## DIRECTIONS FOR THIS TASK
Could you repeat every entry below word for word, leaving out the pictures?

## ENTRIES PROVIDED
..........

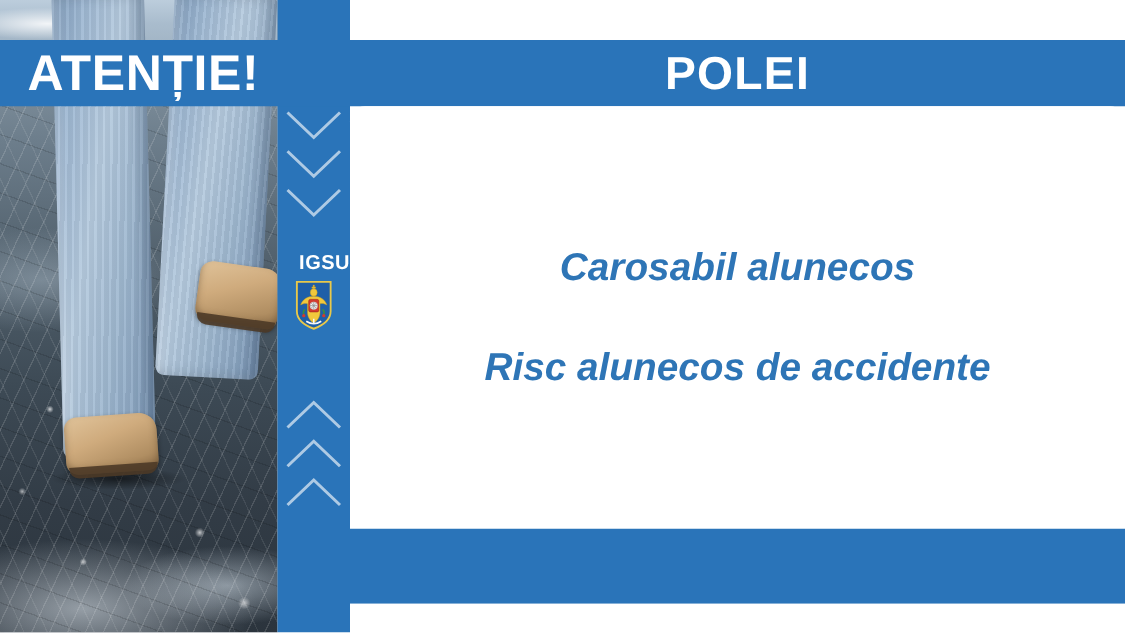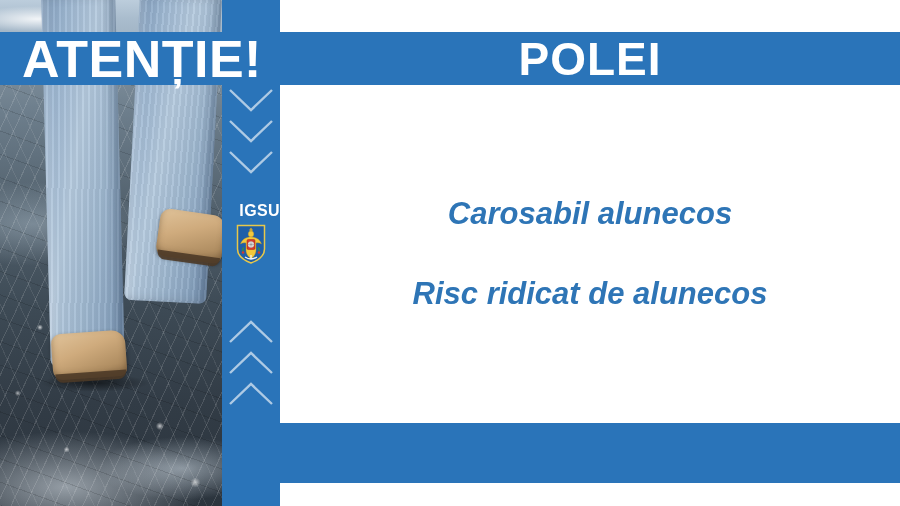"ATENȚIE!" .attn { font-size: 52px -> 40px }
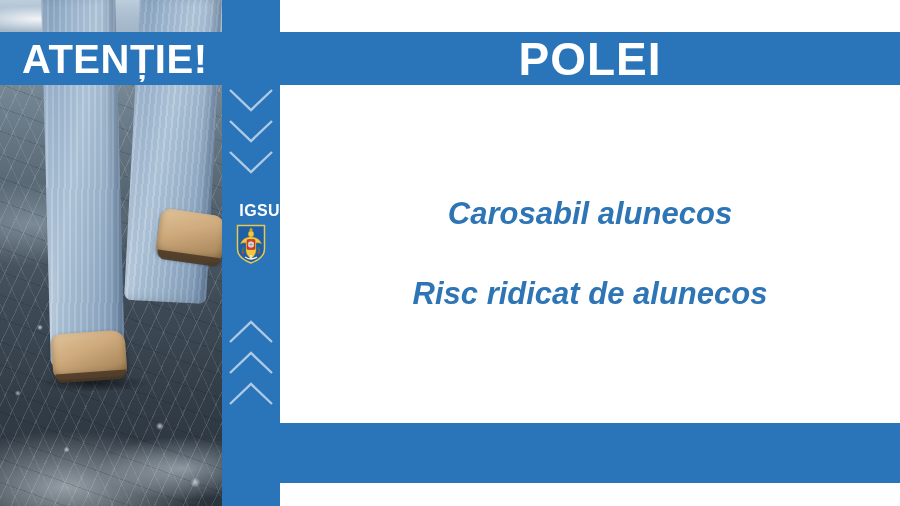"POLEI" .polei { font-size: 46px -> 37px }
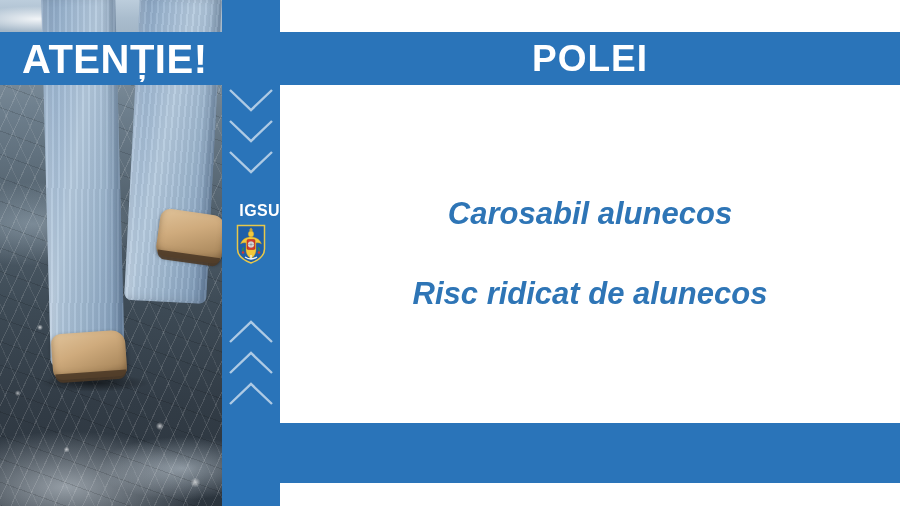"Risc ridicat de alunecos" div.msg { text: ridicat de alunecos -> alunecos de accidente }
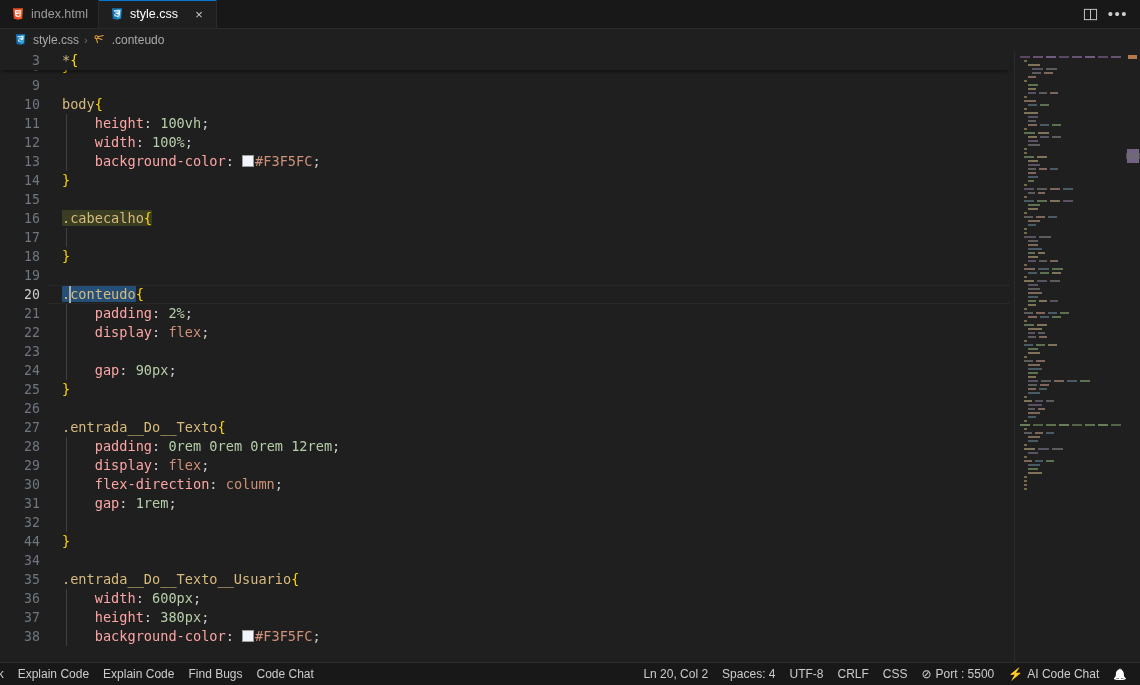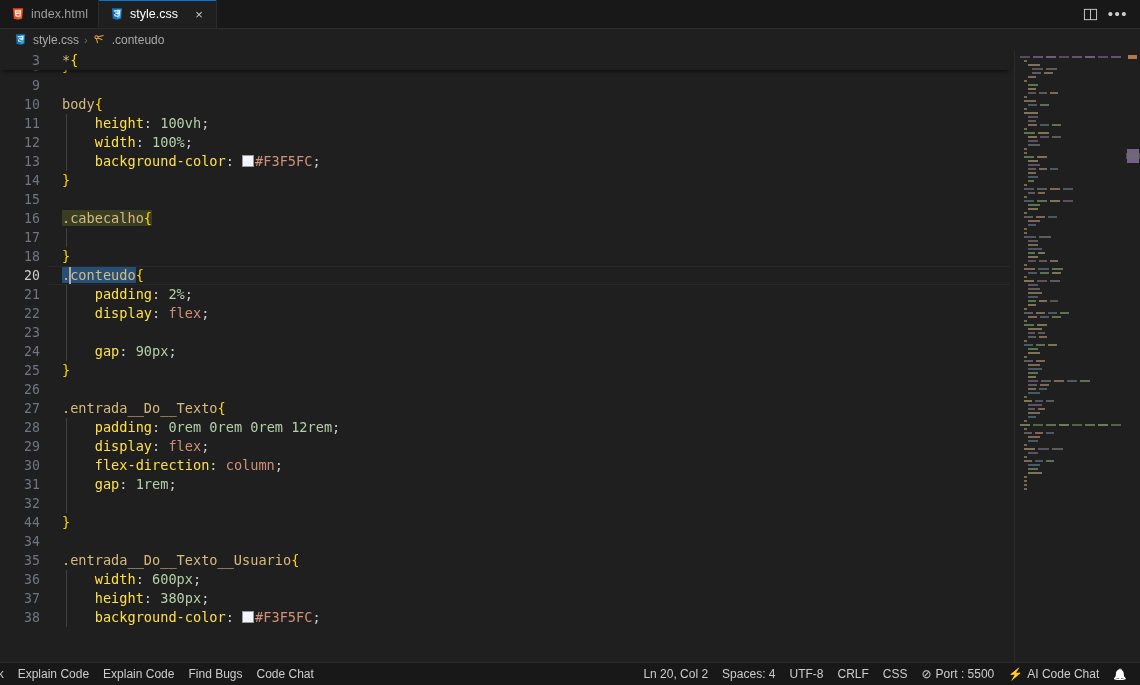"height" .t-prop { color: #fde047 -> #fca5a5 }
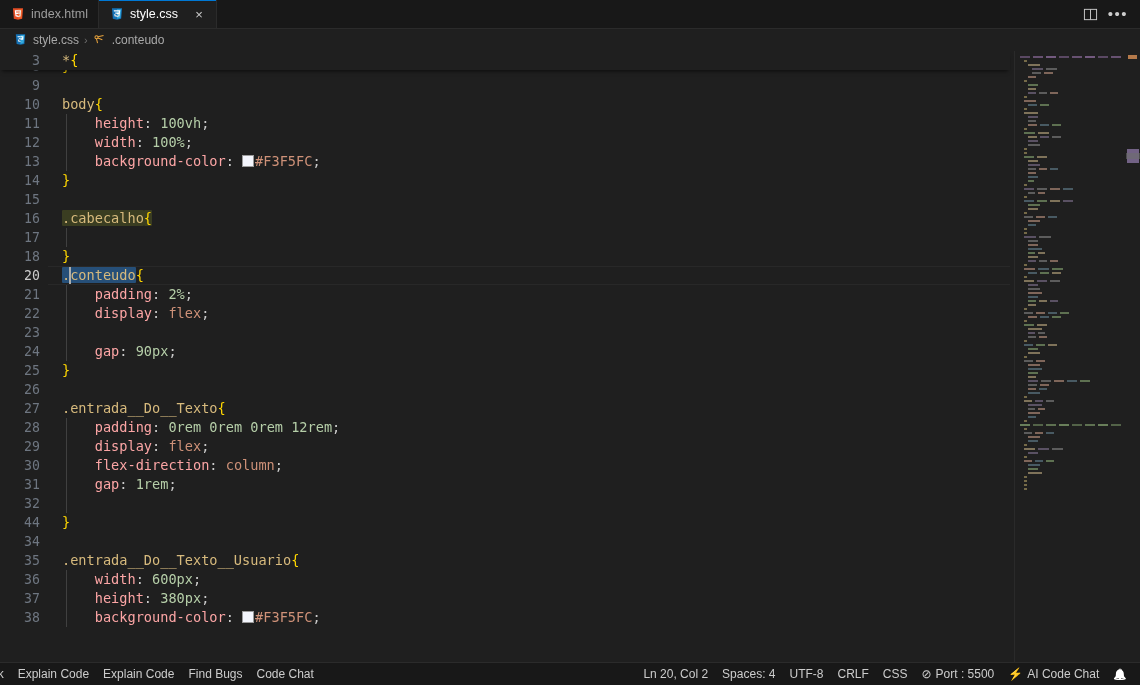"19" div.line { html: none -> <div><span>19</span><span></span></div> }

..........

## RESPONSE BELOW
"ATENȚIE!" .attn { font-size: 52px -> 40px }
"POLEI" .polei { font-size: 46px -> 37px }
"Risc ridicat de alunecos" div.msg { text: ridicat de alunecos -> alunecos de accidente }
"height" .t-prop { color: #fde047 -> #fca5a5 }
"19" div.line { html: none -> <div><span>19</span><span></span></div> }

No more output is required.